■ Change detection data
┏━━
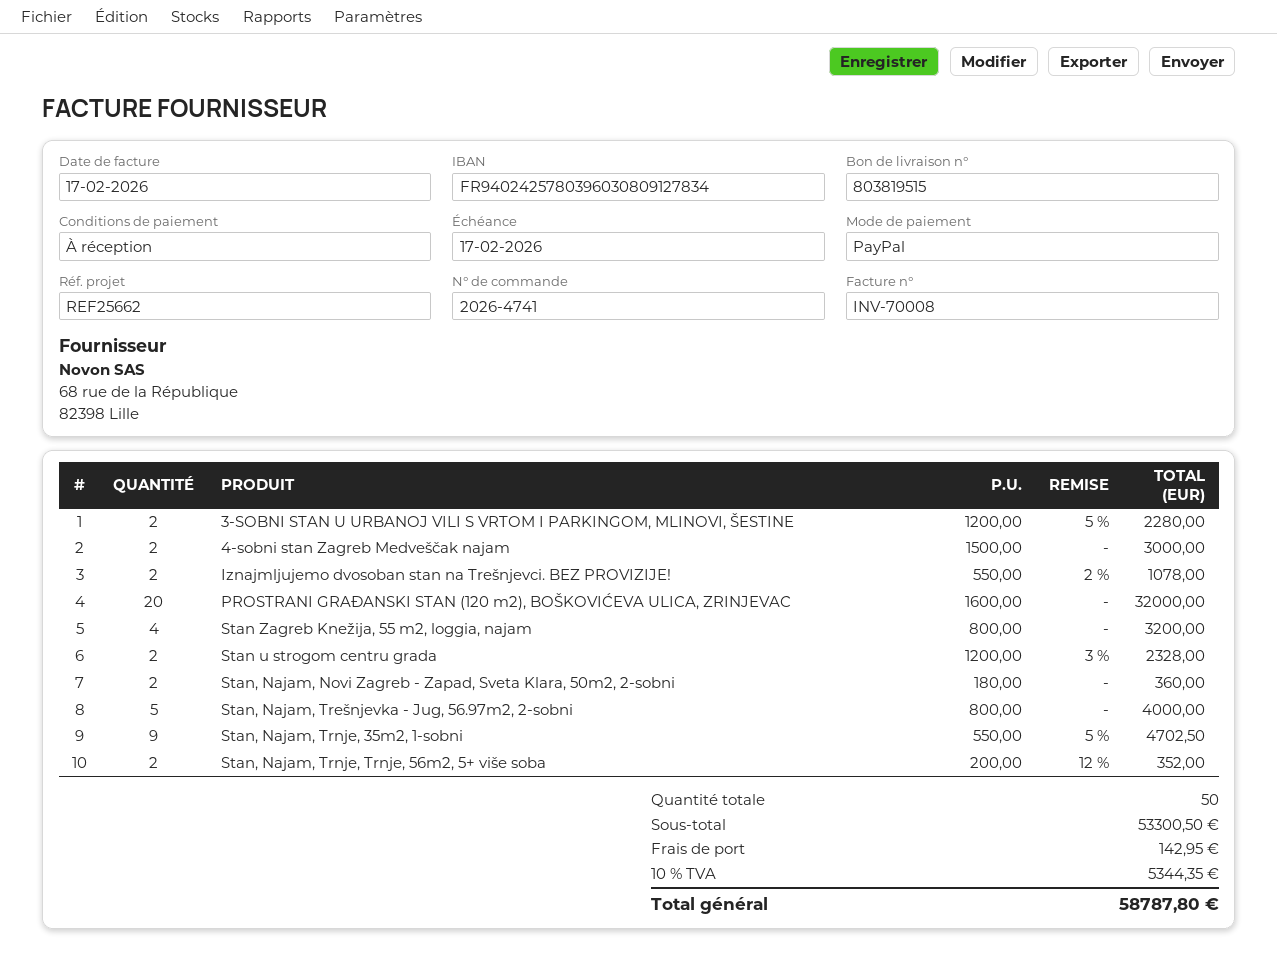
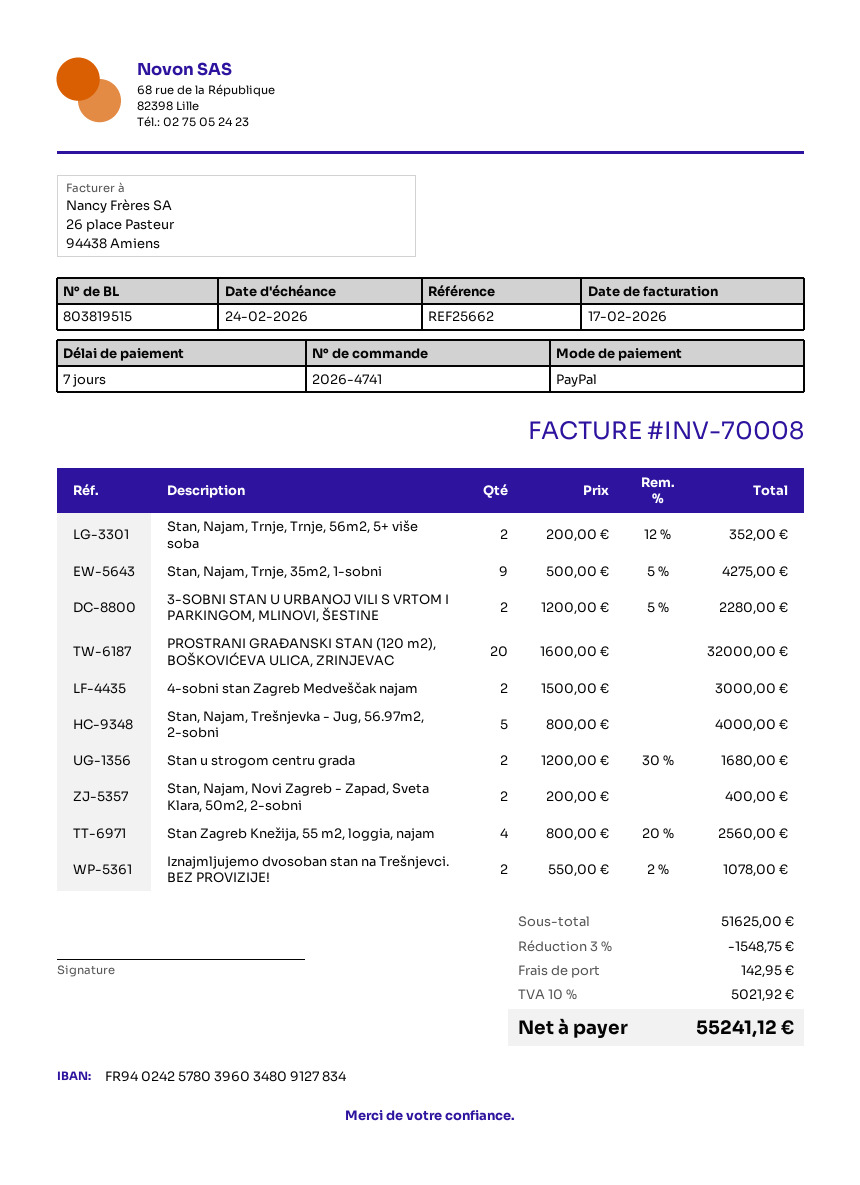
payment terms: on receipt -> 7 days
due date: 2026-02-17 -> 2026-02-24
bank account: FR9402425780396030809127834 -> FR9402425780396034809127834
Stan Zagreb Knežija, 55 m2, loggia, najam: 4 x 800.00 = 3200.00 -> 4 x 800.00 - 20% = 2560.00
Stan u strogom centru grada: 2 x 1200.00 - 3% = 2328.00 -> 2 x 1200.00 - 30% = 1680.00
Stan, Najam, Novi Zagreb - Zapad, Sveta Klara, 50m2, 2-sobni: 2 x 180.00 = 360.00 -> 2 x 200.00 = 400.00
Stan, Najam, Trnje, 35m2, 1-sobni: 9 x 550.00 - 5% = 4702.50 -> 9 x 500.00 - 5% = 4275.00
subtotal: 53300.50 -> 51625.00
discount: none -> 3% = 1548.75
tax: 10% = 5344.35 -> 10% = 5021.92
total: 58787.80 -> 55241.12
┗━━
┏━━
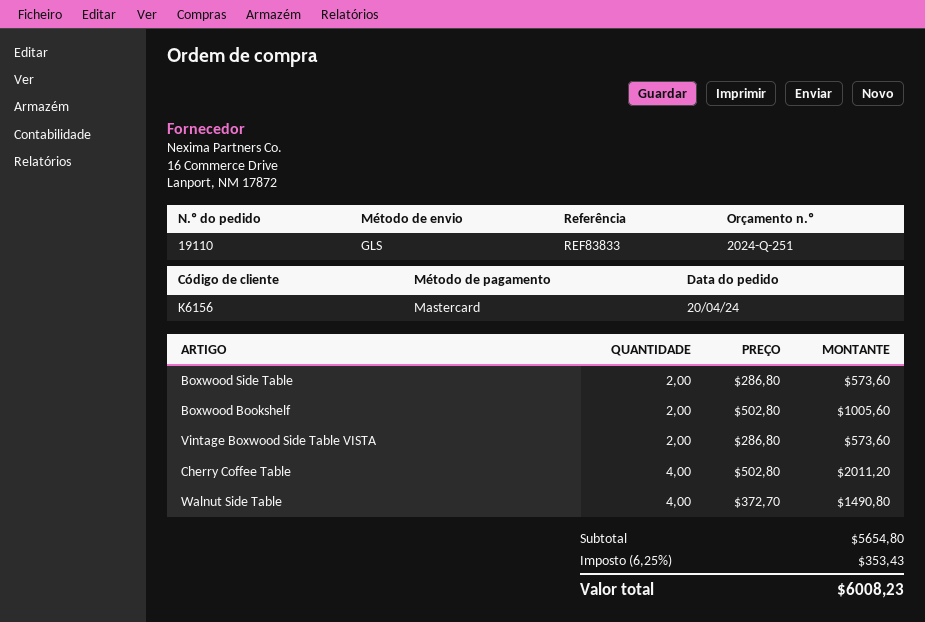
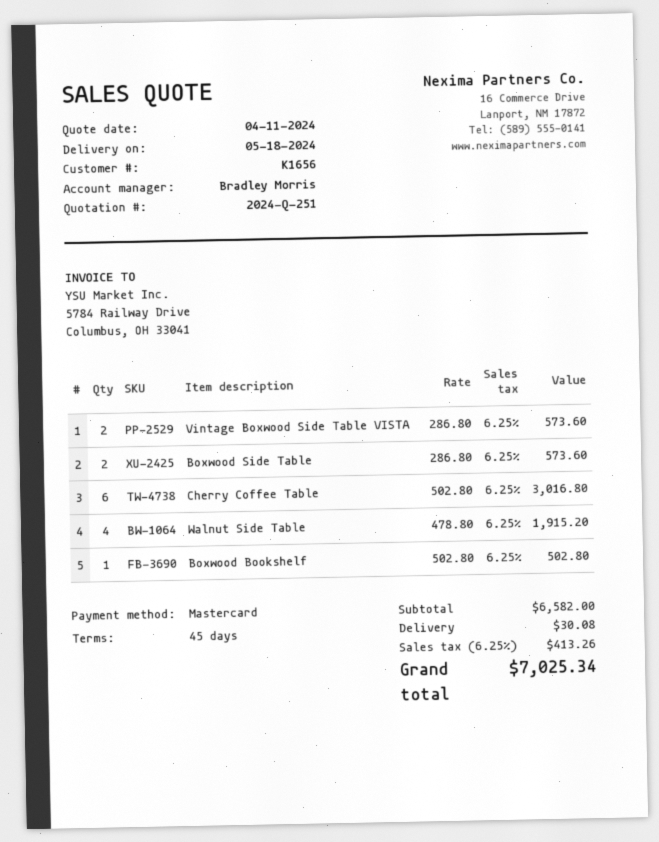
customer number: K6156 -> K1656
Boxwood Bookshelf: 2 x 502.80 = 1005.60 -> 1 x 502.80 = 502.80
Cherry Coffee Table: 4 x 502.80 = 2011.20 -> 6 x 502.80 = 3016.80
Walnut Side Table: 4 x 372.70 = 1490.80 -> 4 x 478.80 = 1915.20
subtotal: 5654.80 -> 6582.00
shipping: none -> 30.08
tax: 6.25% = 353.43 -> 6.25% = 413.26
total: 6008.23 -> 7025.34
┗━━
■ WHAT YOU NEED TO DO
Search the data for the string "subtotal" and copy every line where it appears.

■ SOLUTION FOR THIS EXERCISE
subtotal: 53300.50 -> 51625.00
subtotal: 5654.80 -> 6582.00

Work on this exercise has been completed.